ひょっとして…から始まる恋は
その代わり、間違っても手を出すなよ…とメッセージを後付けで送ったと笑う。

あの夜に流れてきたものがそれだったんだと分かり、私は黙って久保田君を見上げる。


「恥ずかしい限りだけど、雨宿りの件は嫉妬した。

あいつが君の髪の毛に付いた水滴を拭いてやったと言った時にはムッとして、思わず靖を殴りそうになったよ。

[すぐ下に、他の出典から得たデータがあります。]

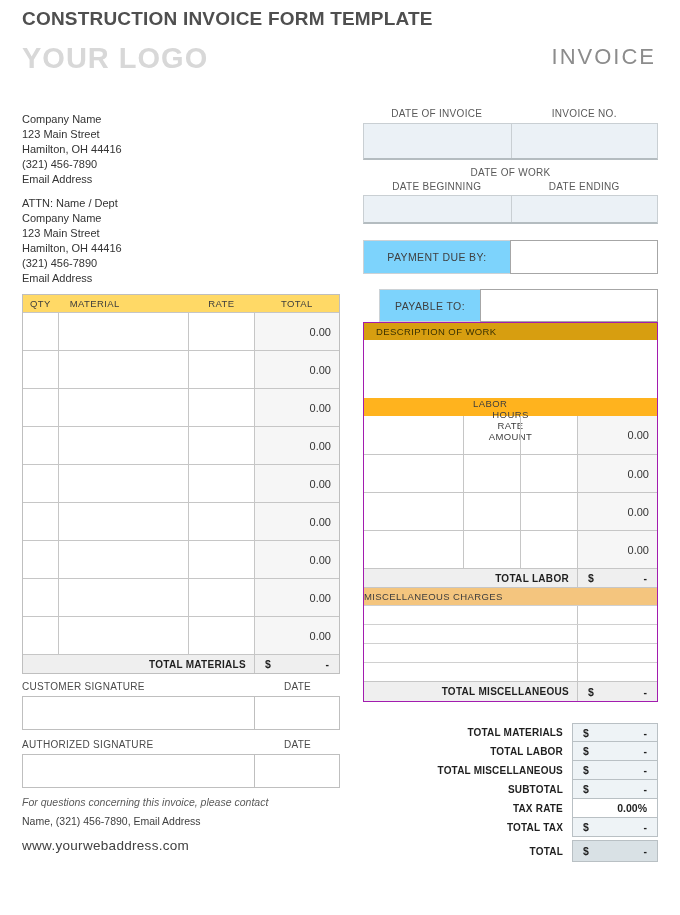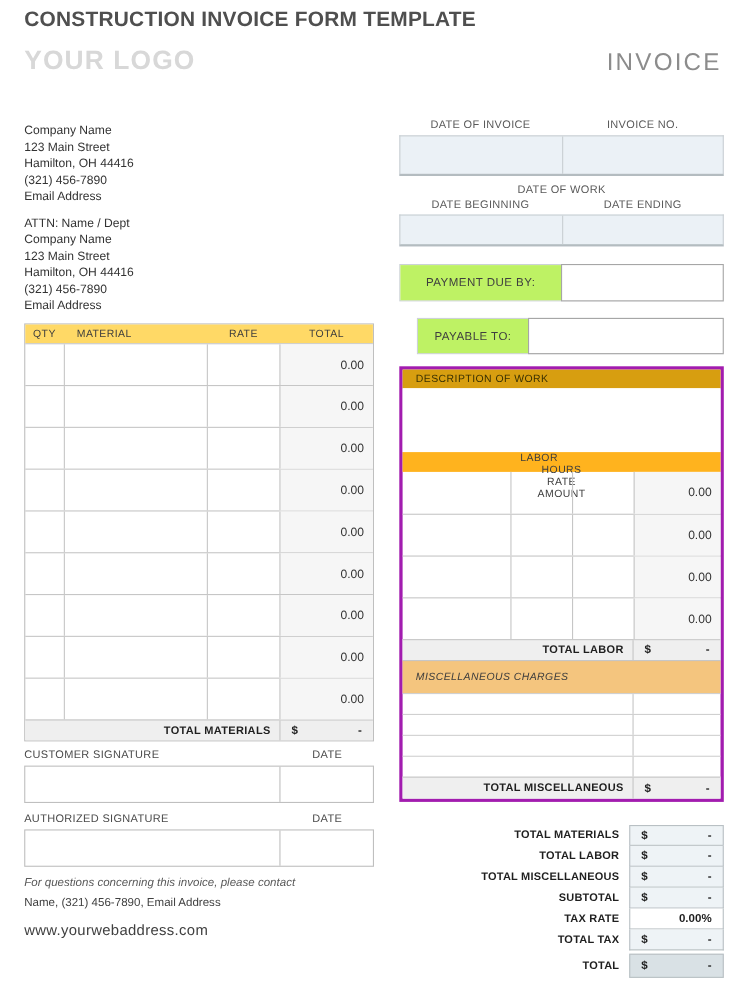"YOUR LOGO" .logo { font-size: 24px -> 29px }
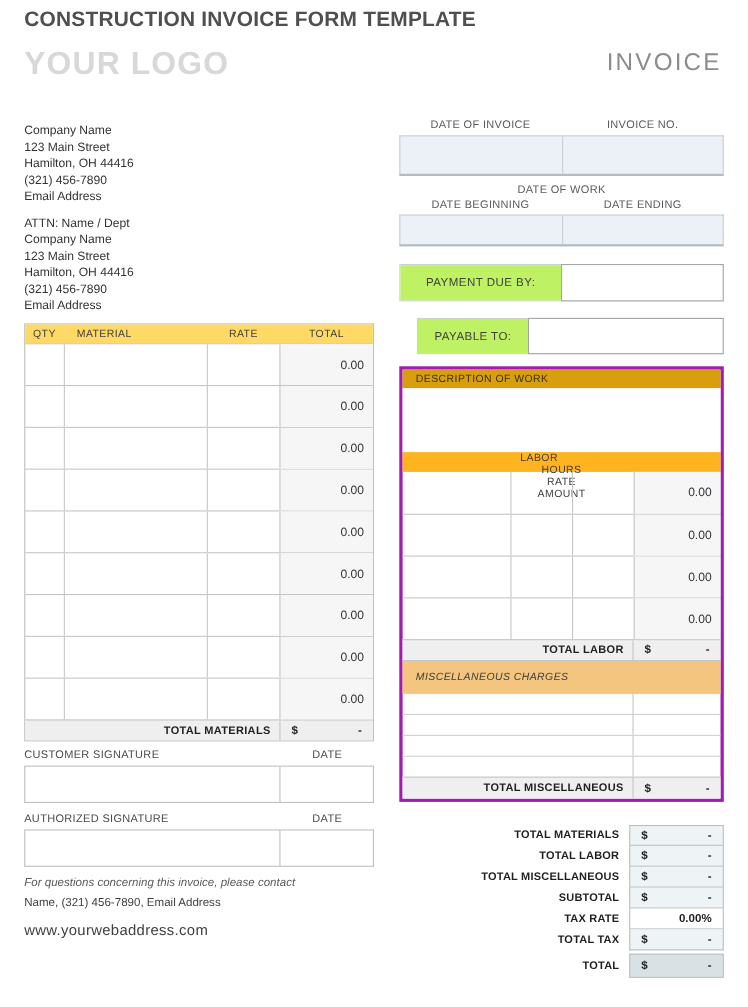"PAYMENT DUE BY:" .pay-label { background: #bef264 -> #7dd3fc }
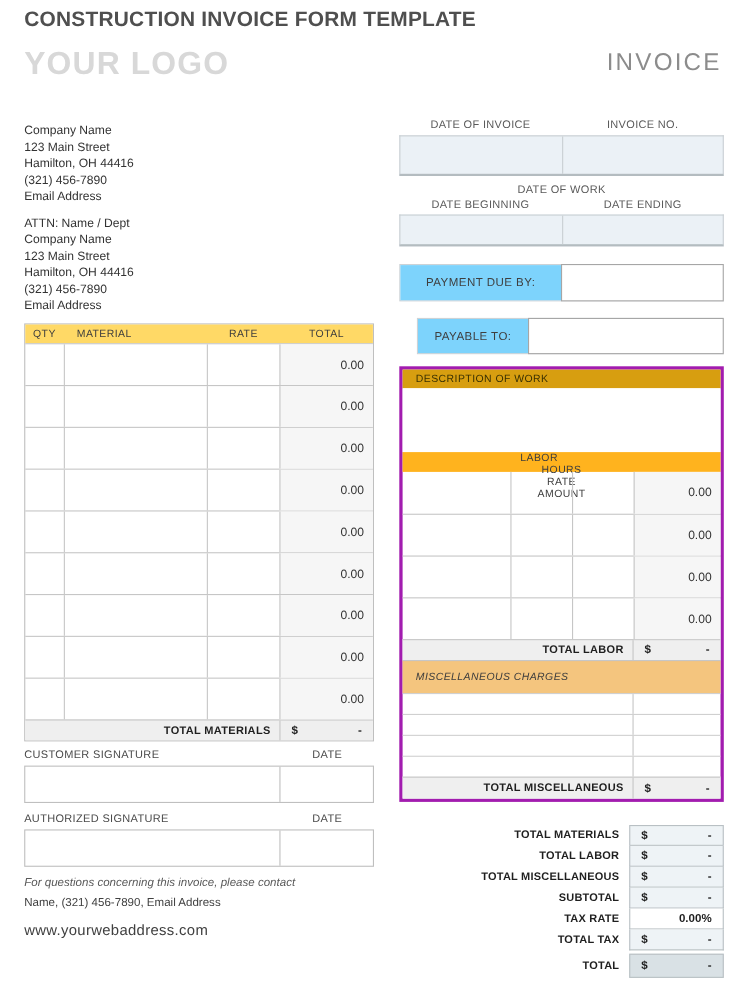"DESCRIPTION OF WORK" .work-block { border: 3px solid #a21caf -> 1px solid #a21caf; margin-top: 11px -> none }
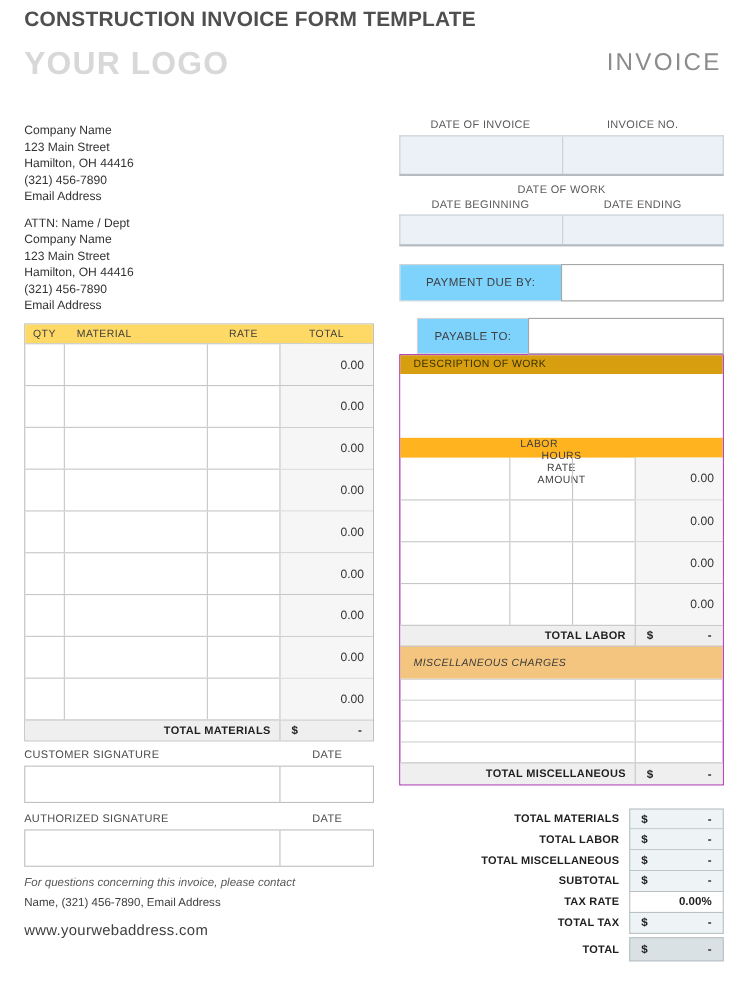"MISCELLANEOUS CHARGES" .misc-header { font-style: italic -> none; height: 30px -> 18px; padding-left: 12px -> none }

俺が代わりに拭いてやりたかった…と悔しくて仕様がなかった。
家族の話も飼い猫の話も俺が一番に聞きたかった。


あんな悔しい思いをするくらいなら、今日この場で君にフラれた方がマシだ。

それくらい俺はもう二度と他の男を君に近づけたくないと思ってる。


高校時代には見ることしか出来なかった俺だけど、これからは君の隣に自分が立っていたいんだ」


懸命な眼差しを送られ、焦るような気持ちに変わる。

久保田君の気持ちは有難いと思う。けれど、自分は今やっと前を向き始めたところで__。



「ありがとう。久保田君…」


そう言ってくれて感謝している。
胸を貸して泣かせてくれたことも、花見会の夜に藤田君との思い出を作ってくれたことも全部嬉しい。